CONFERENCE TALK: The Real Invisible Hand: Historical Haunting, Porous Chronologies, and the Grasp of What Came Before
At the Louisville Conference on Literature and Culture Since 1900, I presented on the simultaneously science-fictional and scrupulously realist narrative mode of Octavia Butler’s Kindred, and the theory of historical inheritance embodied therein. Here’s an excerpt:
The most formidable viruses, analog or digital, are not those that add or destroy content but those that reformulate the workings of their host, turning it against itself to turn it into something else.
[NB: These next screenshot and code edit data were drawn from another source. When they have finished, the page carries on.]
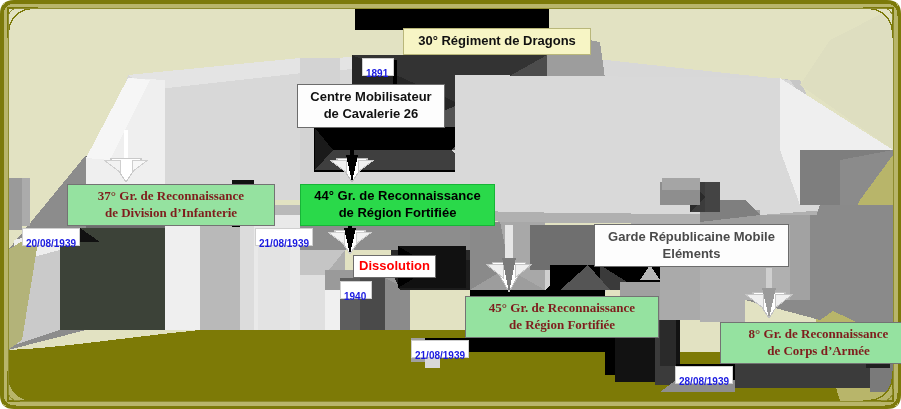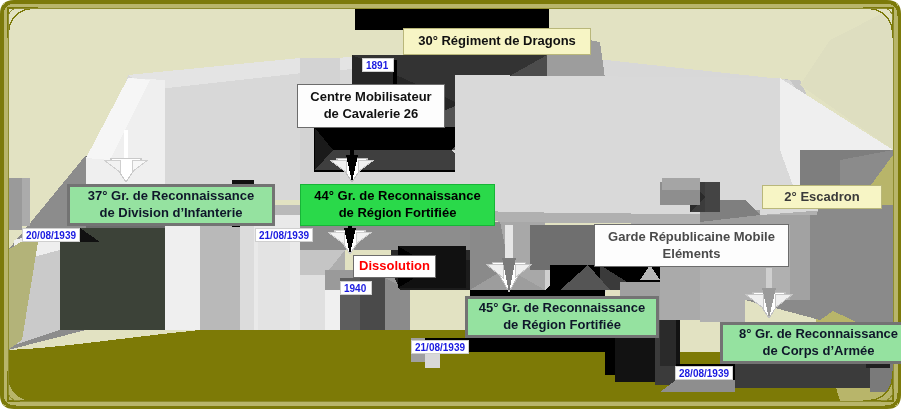"1891" .datetag { padding: 0 3px -> 8px 3px }
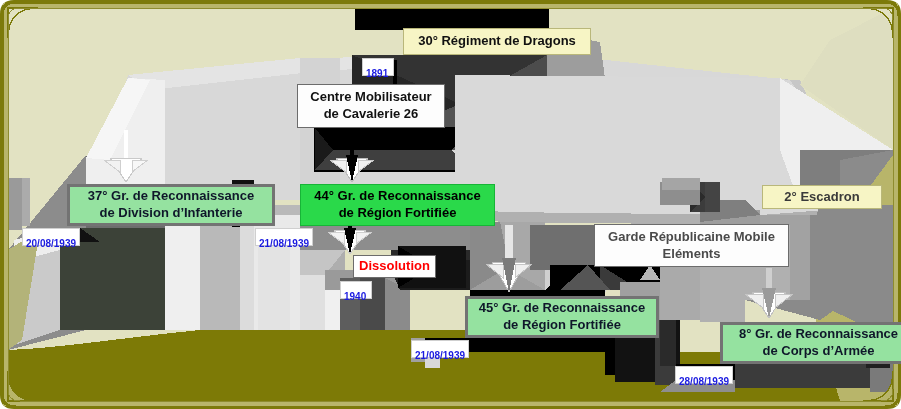"37° Gr. de Reconnaissance" .node.greenlight { border: 3px solid #737373 -> 1px solid #737373; color: #0f172a -> #7f1d1d; font-family: none -> Liberation Serif, serif }
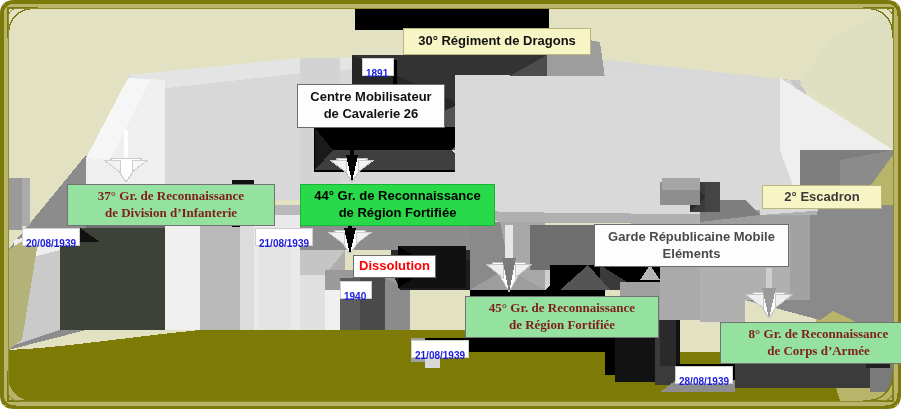"2° Escadron" div.node { html: <div> <span>2° Escadron</span> </div> -> none }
As such, what is virally postmodern or postmodernly viral about Kindred is not just the physical and ideological content of slavery it so ruthlessly and vividly uncovers, but the novel’s disruption and reconfiguration of the mainframe of contemporary historical consciousness. The novel functions simultaneously as a diagnosis of the historical overdetermination symptomatic of the contemporary and a warning about the unevenness with which the inheritance of long-ago violence and oppression chooses its victims. Realist science fiction or fantastical documentary, Dana’s narrative puts the most necessary of bugs in the historical machine, and although we may miss the perception of a smoothly functioning historical imaginary, the Kindred virus is increasingly indispensable to understanding the fraughtness of a present that seems anything but simply here and now.